[Itemized modification records]
=-=-=-=-=
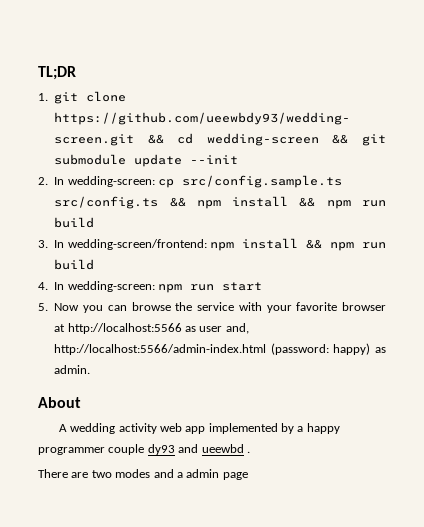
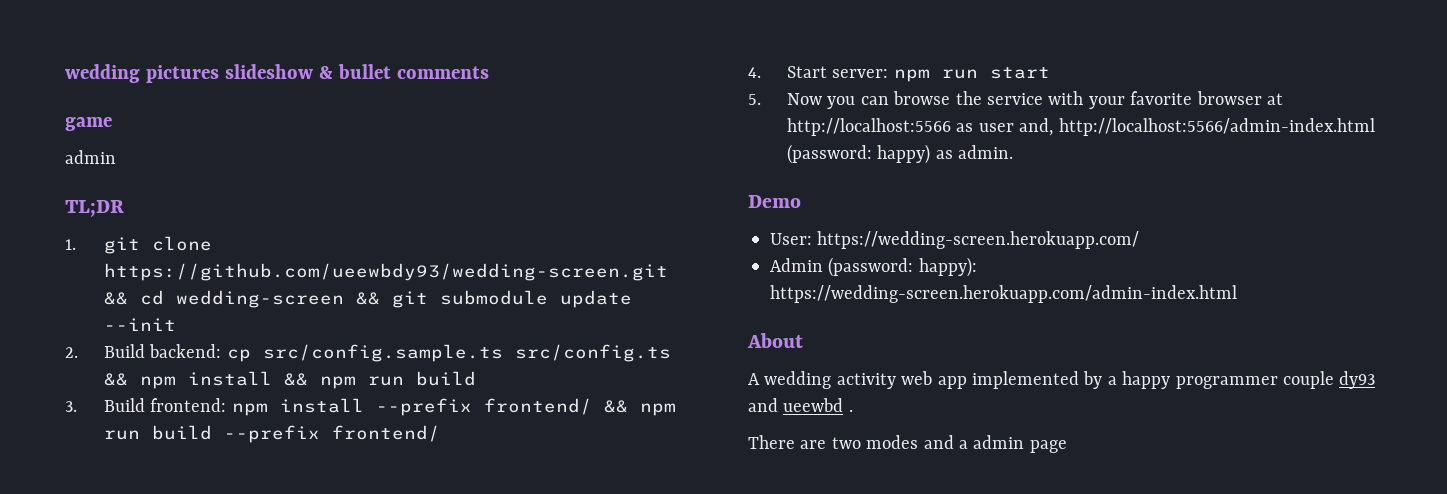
+ wedding pictures slideshow & bullet comments
+ game
+ admin
- 2. In wedding-screen: cp src/config.sample.ts src/config.ts && npm install && npm run build
+ 2. Build backend: cp src/config.sample.ts src/config.ts && npm install && npm run build
- 3. In wedding-screen/frontend: npm install && npm run build
+ 3. Build frontend: npm install --prefix frontend/ && npm run build --prefix frontend/
- 4. In wedding-screen: npm run start
+ 4. Start server: npm run start
+ Demo
+ User: https://wedding-screen.herokuapp.com/
+ Admin (password: happy): https://wedding-screen.herokuapp.com/admin-index.html

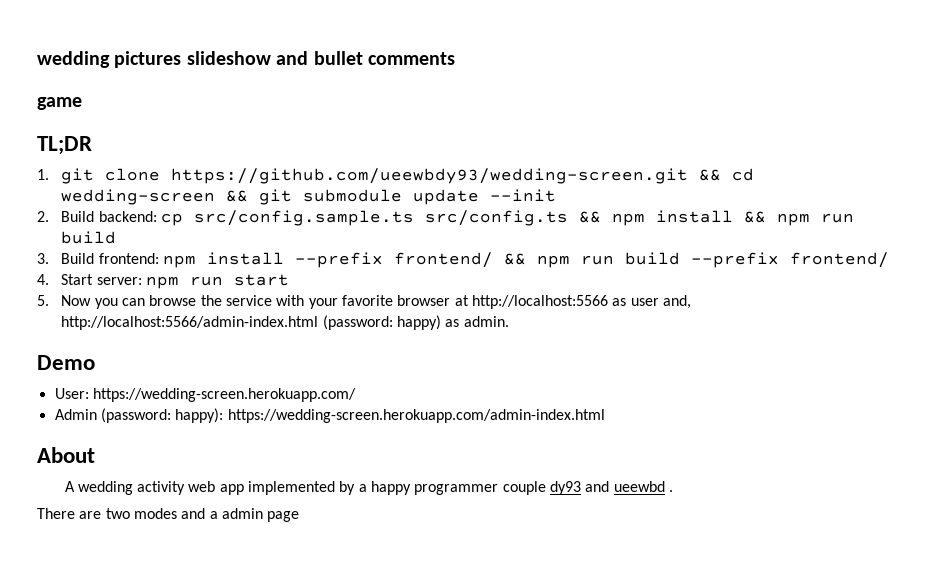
- wedding pictures slideshow & bullet comments
+ wedding pictures slideshow and bullet comments
  game
- admin

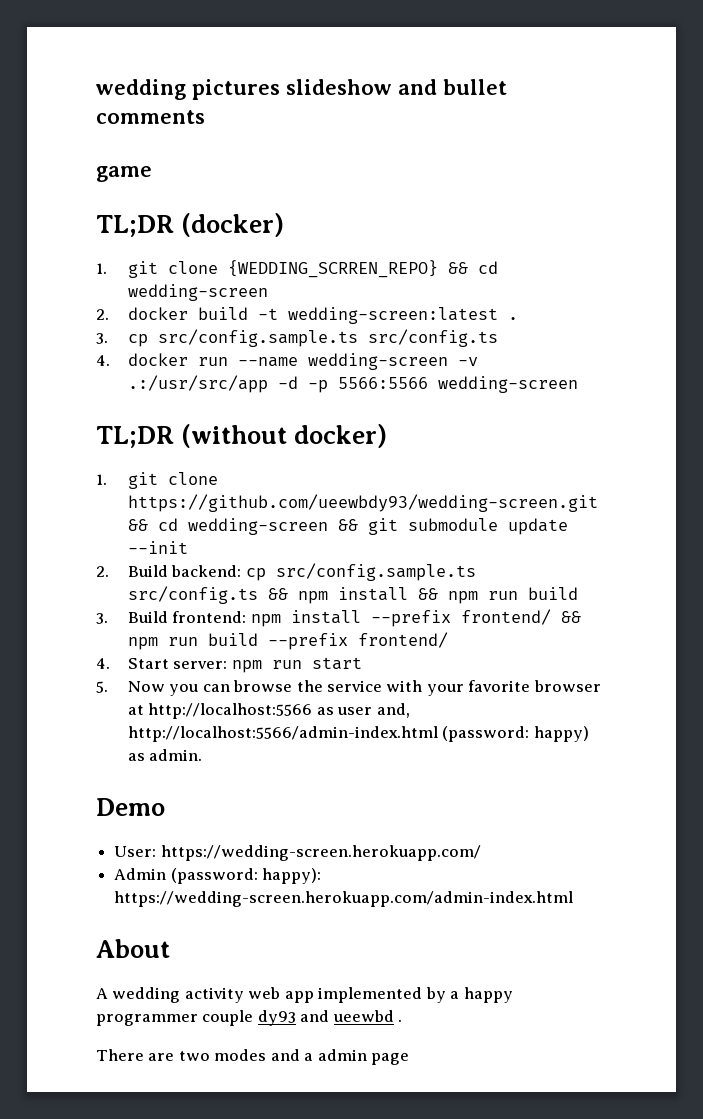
- TL;DR
+ TL;DR (docker)
+ 1. git clone {WEDDING_SCRREN_REPO} && cd wedding-screen
+ 2. docker build -t wedding-screen:latest .
+ 3. cp src/config.sample.ts src/config.ts
+ 4. docker run --name wedding-screen -v .:/usr/src/app -d -p 5566:5566 wedding-screen
+ TL;DR (without docker)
=-=-=-=-=
_WHAT TO WORK ON_. This task calls for the number of lines in the entries that contain the string "https", with no accompanying text.

_YOUR SOLUTION_. 2